=== DATA IN THIS EXERCISE ===
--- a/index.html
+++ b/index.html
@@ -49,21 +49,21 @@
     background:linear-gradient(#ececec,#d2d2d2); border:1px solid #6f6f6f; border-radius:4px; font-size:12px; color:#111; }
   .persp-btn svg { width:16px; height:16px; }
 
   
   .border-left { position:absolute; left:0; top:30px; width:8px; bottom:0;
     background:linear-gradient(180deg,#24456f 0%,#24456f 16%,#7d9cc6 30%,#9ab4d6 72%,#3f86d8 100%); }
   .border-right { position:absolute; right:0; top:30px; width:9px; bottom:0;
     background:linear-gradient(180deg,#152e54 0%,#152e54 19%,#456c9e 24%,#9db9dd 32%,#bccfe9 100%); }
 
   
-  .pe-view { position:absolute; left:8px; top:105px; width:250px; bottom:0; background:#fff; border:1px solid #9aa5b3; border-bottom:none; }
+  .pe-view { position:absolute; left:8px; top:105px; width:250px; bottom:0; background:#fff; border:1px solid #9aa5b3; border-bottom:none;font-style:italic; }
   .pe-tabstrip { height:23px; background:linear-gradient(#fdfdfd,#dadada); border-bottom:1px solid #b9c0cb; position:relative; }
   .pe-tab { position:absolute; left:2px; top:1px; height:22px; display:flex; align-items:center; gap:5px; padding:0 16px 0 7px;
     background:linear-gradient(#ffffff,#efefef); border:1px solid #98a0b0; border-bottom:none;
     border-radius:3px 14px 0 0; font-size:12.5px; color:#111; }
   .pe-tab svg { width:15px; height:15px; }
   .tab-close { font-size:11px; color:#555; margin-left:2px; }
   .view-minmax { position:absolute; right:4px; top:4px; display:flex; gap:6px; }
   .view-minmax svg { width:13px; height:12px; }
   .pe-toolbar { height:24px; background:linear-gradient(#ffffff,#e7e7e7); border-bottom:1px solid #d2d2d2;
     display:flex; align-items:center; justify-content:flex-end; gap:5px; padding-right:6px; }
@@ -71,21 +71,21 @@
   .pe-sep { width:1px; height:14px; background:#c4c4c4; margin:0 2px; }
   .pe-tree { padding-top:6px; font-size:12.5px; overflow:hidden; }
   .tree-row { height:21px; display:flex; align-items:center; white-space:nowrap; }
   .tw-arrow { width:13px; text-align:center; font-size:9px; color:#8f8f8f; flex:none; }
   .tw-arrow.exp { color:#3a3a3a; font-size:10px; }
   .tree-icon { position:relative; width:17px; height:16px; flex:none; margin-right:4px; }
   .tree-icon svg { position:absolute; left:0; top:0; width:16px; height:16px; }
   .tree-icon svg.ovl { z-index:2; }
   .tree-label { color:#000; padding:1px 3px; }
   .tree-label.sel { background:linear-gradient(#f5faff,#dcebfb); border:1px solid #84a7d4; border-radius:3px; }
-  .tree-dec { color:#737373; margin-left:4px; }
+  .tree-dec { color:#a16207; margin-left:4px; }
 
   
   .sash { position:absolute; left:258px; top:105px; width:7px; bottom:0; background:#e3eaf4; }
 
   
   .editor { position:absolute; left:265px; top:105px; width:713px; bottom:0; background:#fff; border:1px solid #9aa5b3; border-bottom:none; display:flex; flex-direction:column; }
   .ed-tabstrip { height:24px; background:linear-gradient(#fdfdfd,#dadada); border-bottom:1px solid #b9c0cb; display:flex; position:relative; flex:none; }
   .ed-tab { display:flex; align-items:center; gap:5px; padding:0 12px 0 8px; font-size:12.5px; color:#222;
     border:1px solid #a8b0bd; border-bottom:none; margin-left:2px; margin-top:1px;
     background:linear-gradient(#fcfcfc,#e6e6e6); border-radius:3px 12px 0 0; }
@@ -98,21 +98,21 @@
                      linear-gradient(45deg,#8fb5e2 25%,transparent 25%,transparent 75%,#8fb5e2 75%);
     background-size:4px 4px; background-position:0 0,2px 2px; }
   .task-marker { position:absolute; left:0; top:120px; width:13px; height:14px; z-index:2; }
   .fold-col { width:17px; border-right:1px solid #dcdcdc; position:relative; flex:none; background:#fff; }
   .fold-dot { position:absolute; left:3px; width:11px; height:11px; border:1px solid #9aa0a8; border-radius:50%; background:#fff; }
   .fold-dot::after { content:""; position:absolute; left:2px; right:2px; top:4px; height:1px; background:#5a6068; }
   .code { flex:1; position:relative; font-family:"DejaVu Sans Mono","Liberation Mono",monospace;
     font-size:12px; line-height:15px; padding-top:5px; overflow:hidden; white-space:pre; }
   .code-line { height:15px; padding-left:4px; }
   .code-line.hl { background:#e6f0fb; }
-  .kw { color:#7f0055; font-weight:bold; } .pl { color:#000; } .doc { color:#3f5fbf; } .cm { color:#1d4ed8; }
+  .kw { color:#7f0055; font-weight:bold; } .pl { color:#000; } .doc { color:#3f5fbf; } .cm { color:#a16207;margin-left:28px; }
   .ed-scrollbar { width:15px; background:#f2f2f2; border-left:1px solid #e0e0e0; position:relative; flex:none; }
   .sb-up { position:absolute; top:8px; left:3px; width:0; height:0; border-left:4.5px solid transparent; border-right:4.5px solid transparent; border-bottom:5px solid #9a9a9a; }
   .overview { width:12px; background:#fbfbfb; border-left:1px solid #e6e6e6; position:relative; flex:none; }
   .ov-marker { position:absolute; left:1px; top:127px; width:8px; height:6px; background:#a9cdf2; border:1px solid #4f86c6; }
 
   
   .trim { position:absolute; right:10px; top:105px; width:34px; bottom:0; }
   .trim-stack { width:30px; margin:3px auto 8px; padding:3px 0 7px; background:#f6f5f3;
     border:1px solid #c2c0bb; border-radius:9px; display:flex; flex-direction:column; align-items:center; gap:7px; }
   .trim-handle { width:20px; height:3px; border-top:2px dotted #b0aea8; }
===
(TO DO): Take each line above that contains "fdfdfd" and copy it out.

(FINISHED TASK):
   .pe-tabstrip { height:23px; background:linear-gradient(#fdfdfd,#dadada); border-bottom:1px solid #b9c0cb; position:relative; }
   .ed-tabstrip { height:24px; background:linear-gradient(#fdfdfd,#dadada); border-bottom:1px solid #b9c0cb; display:flex; position:relative; flex:none; }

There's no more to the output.